Marcus' composition played in her mind, day in and day out. The words were in Russian of course, but they struck her as an otherworldly language. It was beautiful, captivating in real life, but when she had dreams, that music became nightmarish, horrid. Marcus, who was always trying to kill her, didn't always appear to be Marcus, because it was only a dark figure although she assumed it was him. It was just a figment of her imagination.

"It's a sign that we need to part. At the end of the semester, we will, we will..." she told herself over and over. But she didn't know how this was going to happen.

They had already set their wedding to July.

Tanya's horrible thoughts only found solace in the music that she sang and conducted. It was her only relief from constant anxiety and stress. She wanted nothing more than to stop thinking about the things that were driving her to her wits' end.

The combination of anxiety and passion produced a nearly inhuman level of ambition and perfectionism in Tanya.

Rehearsals of the Vocal Quartet were going along splendidly, but Tanya had become more critical than she ever was before.

"How many times do I have to tell you, keep the consonants short! Too thick sna- and shta- will completely cover up the harmonic progressions!" she often demonstrated with her own voice how the pronunciation was to sound like, which had become her greatest skill in coaching. It was all an aim towards complete domination over the music itself, a conquest of beauty. Tanya felt she was accomplishing this rather well.
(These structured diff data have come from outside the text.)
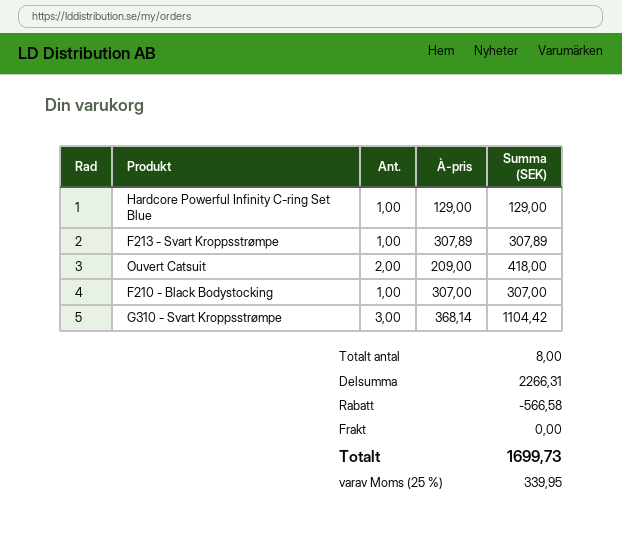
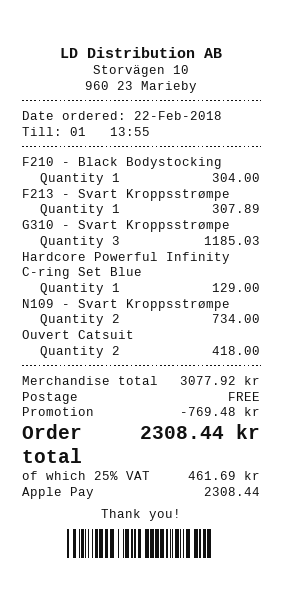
F210 - Black Bodystocking: 1 for 307.00 -> 1 for 304.00
G310 - Svart Kroppsstrømpe: 3 for 1104.42 -> 3 for 1185.03
N109 - Svart Kroppsstrømpe: none -> 2 for 734.00
subtotal: 2266.31 -> 3077.92
discount: 566.58 -> 769.48
tax: 25% = 339.95 -> 25% = 461.69
total: 1699.73 -> 2308.44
Conversely, the rehearsals with Marcus' composition were what nearly drove Tanya insane. She worked as far as her voice could handle in her own practice time to get her voice to be just perfect. She threw her entire spirit into it, no matter it was only a rehearsal. It was only to draw Ernest's attention. The rehearsals were only 30-40 minutes two times a week, but they were intensive.

Marcus came to these rehearsals, giving his own criticism of Tanya.

"Sounds like you're trying to be a diva, Tanya," he smirked. "Try to give Ernest a bit of lee-way, won't you? You can't be diverting every single phrase, making him bow to you." Many laughed at his comment.

"I know, I'm sorry Marcus, it's just my own conducting personality showing," she grinned, winking at Ernest.

"Well, I think you should get as much freedom as you want, it's up to these players to understand what you're doing, as long as it's consistent," Ernest interjected his thoughts.

"Thank you, Ernest, I knew I can trust your own judgment on this," she smiled again. She bantered with Marcus any time she could, to prove herself in the right.

Ernest had of late seemed a bit despondent, so Tanya tried everything she could to cheer him up, jokes and compliments included. Tanya tried to talk to him after nearly every rehearsal.

"Isn't it a beautiful piece?" she inquired dreamily.

"It is... you are a very talented singer to make it come so alive," Ernest would pack up his belongings in the back of the room, but without looking at her.

"Thank you, Ernest, and you are a very talented conductor. I commend you for your work."

"If only someone else did too..." he muttered.

"Who? Marcus?"

"No..." he would never tell.

"Well, you may never be able to get the approval of everyone you want, that's not how life works."

"You can say that again," he rolled his eyes.

"No, I mean it... it's the same here," Tanya added softly, and tried to look in his eyes.

Ernest only could look blankly at her and step away.

Tanya didn't often stay to audit the rest of the orchestra rehearsal because she was so busy. But whenever she did, she sat as close to Ernest as possible, in order to make a comment here or there to him. He seemed mostly oblivious of her, engrossed in his own gloomy thoughts.

Tanya hadn't known about what happened to him because Marie never told her, but she could suspect what was on his mind. All the better chance to take advantage of him.



Marie was absolutely paranoid of the music building now. She darted into her office from the outside, and avoided leaving the whole day. She was terrified of the idea of meeting Ernest anywhere, and even avoided box office work as much as possible, getting students to do the shifts instead. And yet this sabotaged any chance of seeing Alex again. Torn apart, she sat gloomily in her office, working on her programs and ticket orders instead.

Marie got a surprise visit from Tanya one late afternoon.

"Marie...?" Tanya leaned over the box office ledge and looked inside to the inner hallway, where Marie's office attached. Marie opened her door.

"Tanya! What's up?"

Tanya looked unusually gaunt, so Marie thought, and paler than before. She went around to the door into the office space, and Marie let her him.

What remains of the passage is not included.